Covenant compliance EBITDA is not intended to represent cash flow from
operations as defined by generally accepted accounting principles and should not
be used as an alternative to net income as an indicator of operating performance
or to cash flow as a measure of liquidity. Covenant compliance EBITDA is
calculated in the Senior Credit Agreement and Indentures by adding minority
interest, extraordinary items, interest expense, interest income, income taxes,
depreciation and amortization expense, impairment charges, the ongoing $1.0
million per year fee paid pursuant to the Blackstone monitoring agreement,
non-cash equity income in earnings of joint ventures, other non-cash charges,
Recapitalization expenses, special charges and unusual items and certain other
charges to net income. Covenant compliance EBITDA is included because covenants
in the Company's debt agreements are tied to ratios based on that measure. For
21
example, the Senior Credit Agreement requires that the Operating Company
maintain a ratio of covenant compliance EBITDA to interest starting at a minimum
of 2.25x and a ratio of net debt to covenant compliance EBITDA starting at a
maximum of 5.50x, in each case for the most recent four quarter period. The
ability of the Operating Company to incur additional debt and make certain
restricted payments under the Indentures is tied to a ratio of covenant
compliance EBITDA to interest expense of 1.75 to 1, except that the Operating
Company may incur certain debt and make certain restricted payments without
regard to the ratio, such as up to $650 million under the Senior Credit
Agreement and investments equal to 10% of the Operating Company's total assets.
While covenant compliance EBITDA and similar measures are frequently used as
measures of operations and the ability to meet debt service requirements, these
terms are not necessarily comparable to other similarly titled captions of other
companies due to the potential inconsistencies in the method of calculation.

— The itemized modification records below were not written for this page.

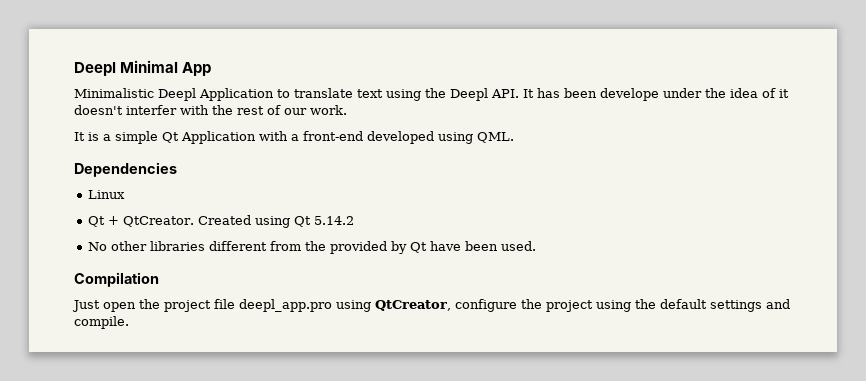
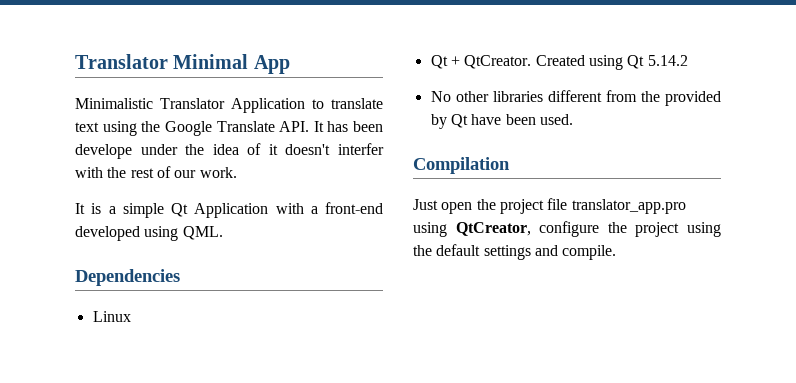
[74,62,116,76] Deepl -> [75,54,168,69] Translator
[158,88,196,101] Deepl -> [160,98,225,109] Translator
[450,88,488,101] Deepl -> [164,121,275,136] Google Translate
[239,299,332,312] deepl_app.pro -> [571,199,686,214] translator_app.pro

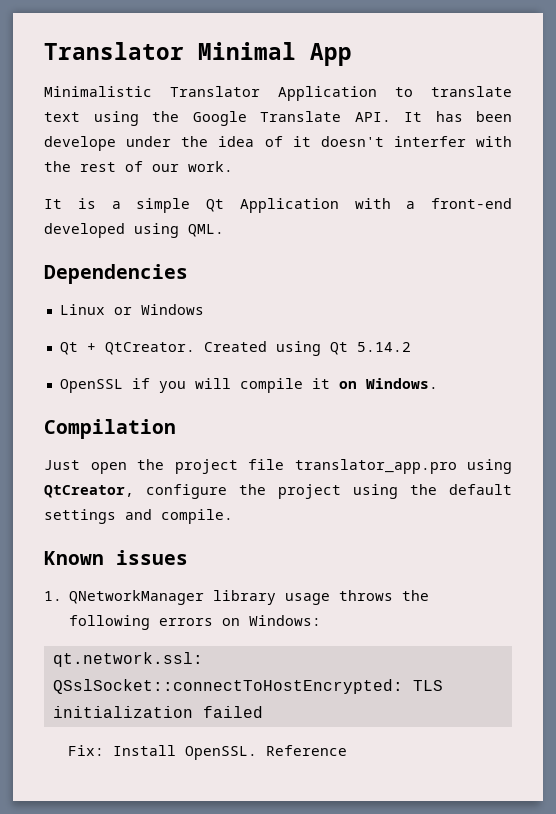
(131, 316) none -> [113,304,204,315] or Windows
[430,90,721,106] [430,114,573,129] No other libraries different from the provided by Qt have been used. -> [59,378,438,393] OpenSSL if you will compile it on Windows.
(617, 252) none -> [44,550,188,565] [44,590,430,605] [69,615,322,630] [52,652,203,667] [52,679,443,694] [52,706,263,718] [67,745,347,760] // Known issues // 1. QNetworkManager library usage throws the following errors on Windows: // qt.network.ssl: QSslSocket::connectToHostEncrypted: TLS initialization failed // Fix: Install OpenSSL. Reference

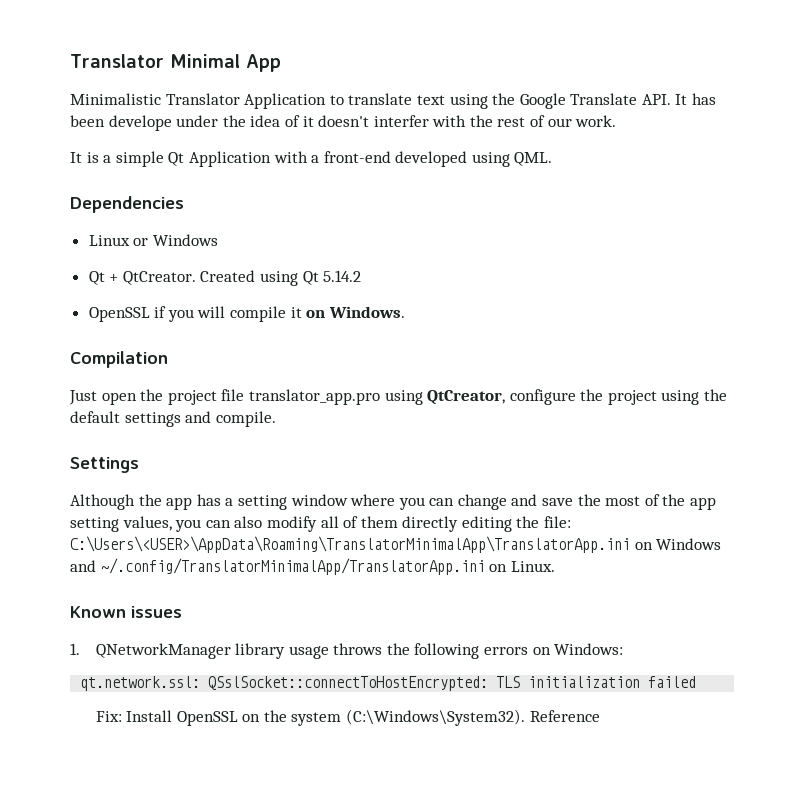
(233, 516) none -> [70,457,139,473] [70,494,717,510] [70,516,572,532] [70,536,722,553] [70,558,555,575] // Settings // Although the app has a setting window where you can change and save the most of the app setting values, you can also modify all of them directly editing the file: C:\Users\<USER>\AppData\Roaming\TranslatorMinimalApp\TranslatorApp.ini on Windows and ~/.config/TranslatorMinimalApp/TranslatorApp.ini on Linux.
[184,746,257,760] OpenSSL. -> [176,709,526,726] OpenSSL on the system (C:\Windows\System32).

Covenant compliance EBITDA is calculated as follows:
Three Months Ended Six Months Ended
------------------ ----------------
June 29, June 30, June 29, June 30,
2003 2002 2003 2002
---- ---- ---- ----
(In millions)
Net income...................................................... $13.0 $14.0 $ 8.5 $17.2
Interest expense, net........................................... 21.7 19.7 52.7 41.7
Income tax expense.............................................. 1.5 0.7 3.2 0.9
Depreciation and amortization................................... 17.2 17.5 34.8 35.0
Impairment charges.............................................. -- -- 0.6 --
Fees paid pursuant to the Blackstone monitoring agreement....... 0.2 0.2 0.5 0.5
Minority interest............................................... 0.4 0.4 0.7 0.7
Certain other charges (1)(2).................................... 2.6 3.1 4.6 6.4
----- ----- ------ ------
Covenant compliance EBITDA...................................... $56.6 $55.6 $105.6 $102.4
===== ===== ====== ======
(1) The three and six months ended June 29, 2003 include global
reorganization costs ($2.3 million and $4.4 million, respectively) and
other costs ($0.3 million and $0.2 million, respectively). The three
and six months ended June 30, 2002 include global reorganization costs
($3.1 million and $6.3 million, respectively) and other costs ($0.0
million and $0.1 million, respectively).
(2) Does not include project startup costs, which are included in the
calculation of covenant compliance EBITDA under the Senior Credit
Agreement and Indentures. These startup costs were $0.7 million and
$0.9 million for the three months ended June 29, 2003 and June 30,
2002, respectively, and $1.2 million and $2.0 million for the six
months ended June 29, 2003 and June 30, 2002, respectively.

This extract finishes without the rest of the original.